Even if Starmer wanted to do no more than preserve the legitimacy of the existing political system (and capitalism) and prevent the rise of the far-right, he would therefore need to rescue the economy and public services.

There's something else, hinted at in Starmer's recent speech to the Scottish Labour conference:

I grew up working class in the 1970s. And while I don't plead poverty, I know what a cost of living crisis feels like. I know what it feels like, to be embarrassed to invite your friends round, because the carpet's threadbare. There's a hole in the window. The phone's been cut off. Because your family can't keep up with their payments. The cloud of anxiety that hangs over a house. The "what next" fear of the postman coming down the path. Will he bring another bill we can't afford? I remember that....How can you talk about changing inequality, or racism, or any other structural injustice in this country, without an account of class.

No recent Tory PM could have said this. And it matters. Starmer's (and Reeves') upbringing has instilled in him a sympathy (to use Smith's word) towards working class people to a greater degree than most Tories have. It might be no accident that Labour's promise of more workers' rights has (do far?) survived the lurch to the right.

This does more than merely increase the chances of redistributive taxation, given that revenue-raising is necessary. It also means that Labour's instincts are not on the side of the opponents of economic growth: nimbys opposing new-builds and infrastructure investment; incumbents and monopolists opposing competition policy; rentiers opposing land taxes; lawyers and accountants opposing tax simplification. And so Labour is less likely to continue with policies that favour these vested interests and stymie the economy.

The incentives and constraints facing a Labour government will therefore be very different from those now facing it in opposition. We should not therefore be confident that the party's words now are a good guide to its actions in office. FBr96wrX0AAsjYm

There's a recent precedent here. When Theresa May entered Downing Street in 2016 she promised to fight "burning injustices". But little progress was made in doing so, because her time in office was consumed with Brexit. Which tells us that a Prime Minister's intentions are not necessarily a guide to their actions. As the man said, people do not make history as they please.

Sadly, however, there are big caveats here. One was pointed out by Robert Cialdini:

Once we have made a choice or taken a stand, we will encounter personal and interpersonal pressures to behave consistently with that commitment (Influence, p 57).

This, he says, can cause us "to act in ways that are clearly contrary to our best interests". Starmer and Reeves might know now that talk of "the nation's credit card" is gibberish, but they could come to believe it. There's a famous episode of Colditz in which a POW feigned madness in the hope of being sent home only to actually become insane. Labour faces the same danger.

There's also the fact that money talks. Even a small donation helped Reeves drop Labour's popular commitment to spend £28bn on decarbonization - and there'll be more where that came from.

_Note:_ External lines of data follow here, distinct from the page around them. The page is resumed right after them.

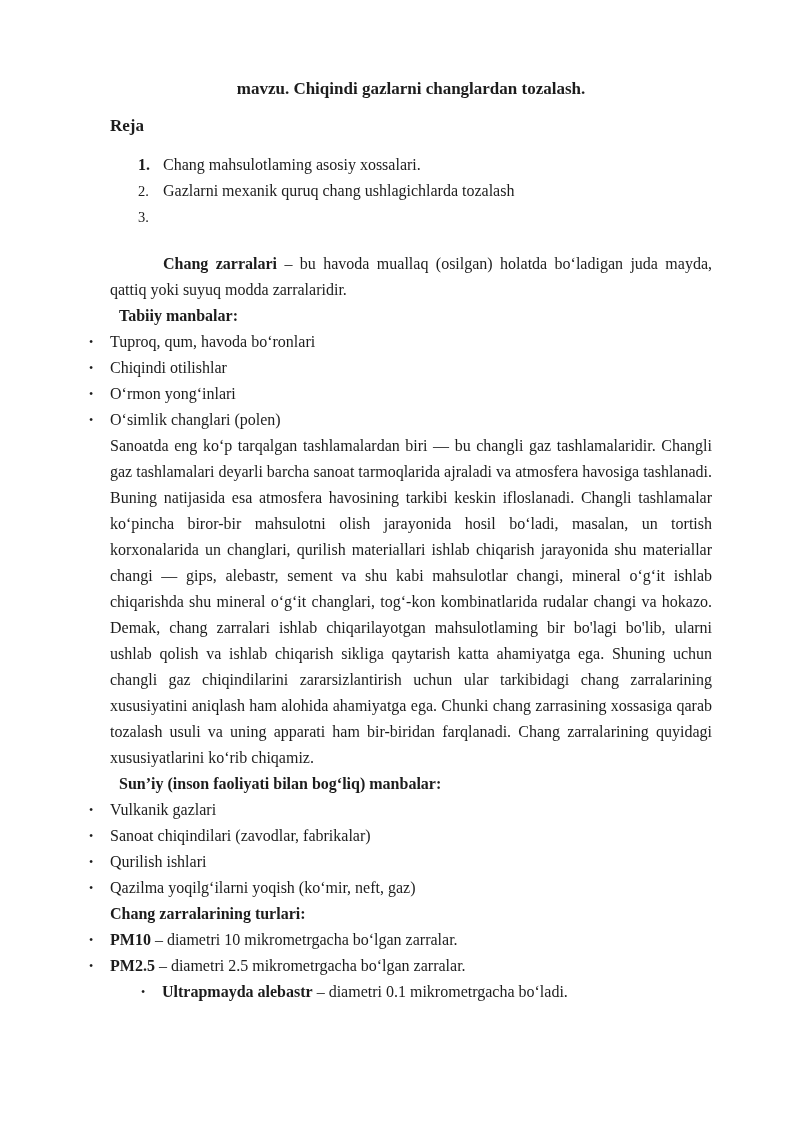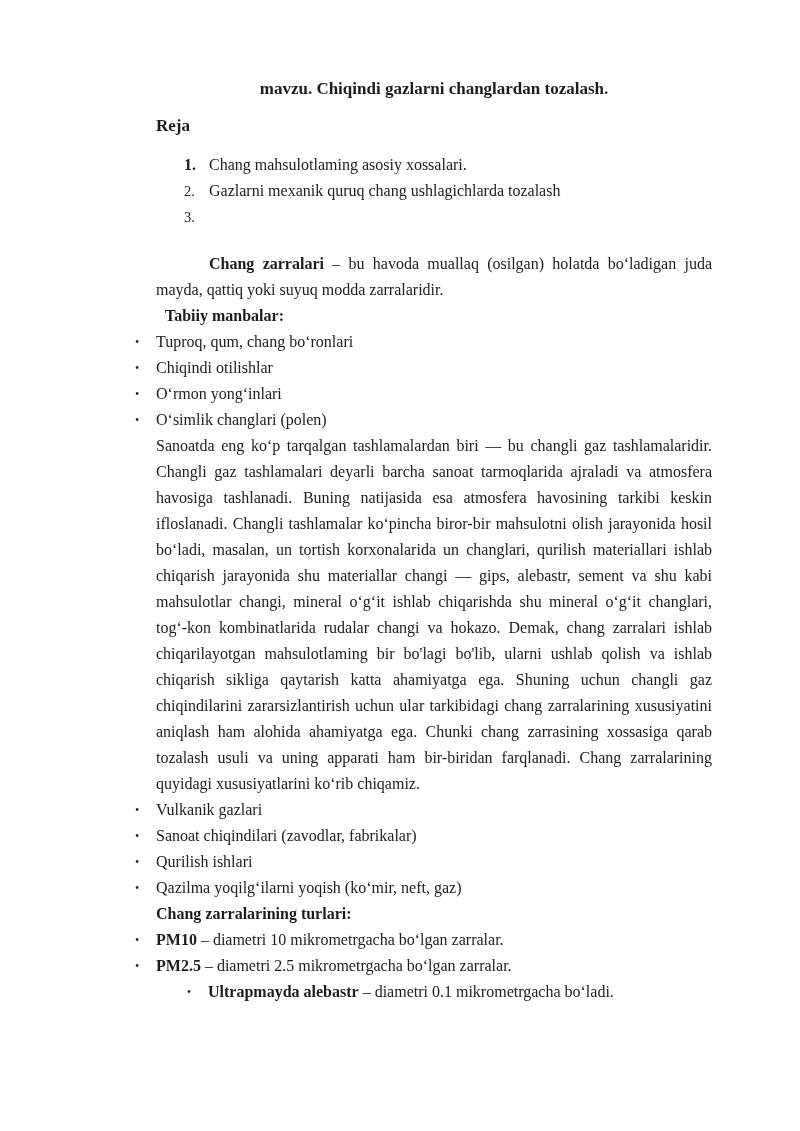--- a/index.html
+++ b/index.html
@@ -11,21 +11,20 @@
     width: 767px;
     height: 1131px;
     background: #ffffff;
     color: #1c1c1c;
     font-family: "Liberation Serif", "DejaVu Serif", serif;
     font-size: 16px;
     line-height: 26px;
     position: relative;
     overflow: hidden;
     box-sizing: border-box;
-    padding-left: 46px;
   }
   .content {
     padding: 76px 55px 0 110px;
   }
   .doc-title {
     text-align: center;
     font-weight: bold;
     font-size: 17px;
     margin: 0 0 11px 0;
   }
@@ -116,38 +115,39 @@
       </div>
     </div>
 
     <p class="definition"><span class="bold">Chang zarralari</span><span> – bu havoda muallaq (osilgan) holatda bo‘ladigan juda mayda, qattiq yoki suyuq modda zarralaridir.</span></p>
 
     <p class="section-heading">Tabiiy manbalar:</p>
 
     <div class="bullet-list">
       <div class="bullet-item">
         <span class="bullet-marker">•</span>
-        <span class="bullet-text">Tuproq, qum, chang bo‘ronlari</span>
+        <span class="bullet-text">Tuproq, qum, havoda bo‘ronlari</span>
       </div>
       <div class="bullet-item">
         <span class="bullet-marker">•</span>
         <span class="bullet-text">Chiqindi otilishlar</span>
       </div>
       <div class="bullet-item">
         <span class="bullet-marker">•</span>
         <span class="bullet-text">O‘rmon yong‘inlari</span>
       </div>
       <div class="bullet-item">
         <span class="bullet-marker">•</span>
         <span class="bullet-text">O‘simlik changlari (polen)</span>
       </div>
     </div>
 
     <p class="body-paragraph">Sanoatda eng ko‘p tarqalgan tashlamalardan biri — bu changli gaz tashlamalaridir. Changli gaz tashlamalari deyarli barcha sanoat tarmoqlarida ajraladi va atmosfera havosiga tashlanadi. Buning natijasida esa atmosfera havosining tarkibi keskin ifloslanadi. Changli tashlamalar ko‘pincha biror-bir mahsulotni olish jarayonida hosil bo‘ladi, masalan, un tortish korxonalarida un changlari, qurilish materiallari ishlab chiqarish jarayonida shu materiallar changi — gips, alebastr, sement va shu kabi mahsulotlar changi, mineral o‘g‘it ishlab chiqarishda shu mineral o‘g‘it changlari, tog‘-kon kombinatlarida rudalar changi va hokazo. Demak, chang zarralari ishlab chiqarilayotgan mahsulotlaming bir bo'lagi bo'lib, ularni ushlab qolish va ishlab chiqarish sikliga qaytarish katta ahamiyatga ega. Shuning uchun changli gaz chiqindilarini zararsizlantirish uchun ular tarkibidagi chang zarralarining xususiyatini aniqlash ham alohida ahamiyatga ega. Chunki chang zarrasining xossasiga qarab tozalash usuli va uning apparati ham bir-biridan farqlanadi. Chang zarralarining quyidagi xususiyatlarini ko‘rib chiqamiz.</p>
 
+    <p class="section-heading">Sun’iy (inson faoliyati bilan bog‘liq) manbalar:</p>
 
     <div class="bullet-list">
       <div class="bullet-item">
         <span class="bullet-marker">•</span>
         <span class="bullet-text">Vulkanik gazlari</span>
       </div>
       <div class="bullet-item">
         <span class="bullet-marker">•</span>
         <span class="bullet-text">Sanoat chiqindilari (zavodlar, fabrikalar)</span>
       </div>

And then there's the possibility that the causes of economic stagnation are so entrenched that even more radical policies than Labour is currently promising will not overturn them. Even if Labour does move leftwards, it might not be able or willing to move sufficiently so.

I can't say how great these dangers are: none of us can foresee the future. But I can say something. Even if a Starmer-led government offers only the small chance of sensible policies, it's a bigger chance than the Tories offer. And even out-of-the money options are worth something.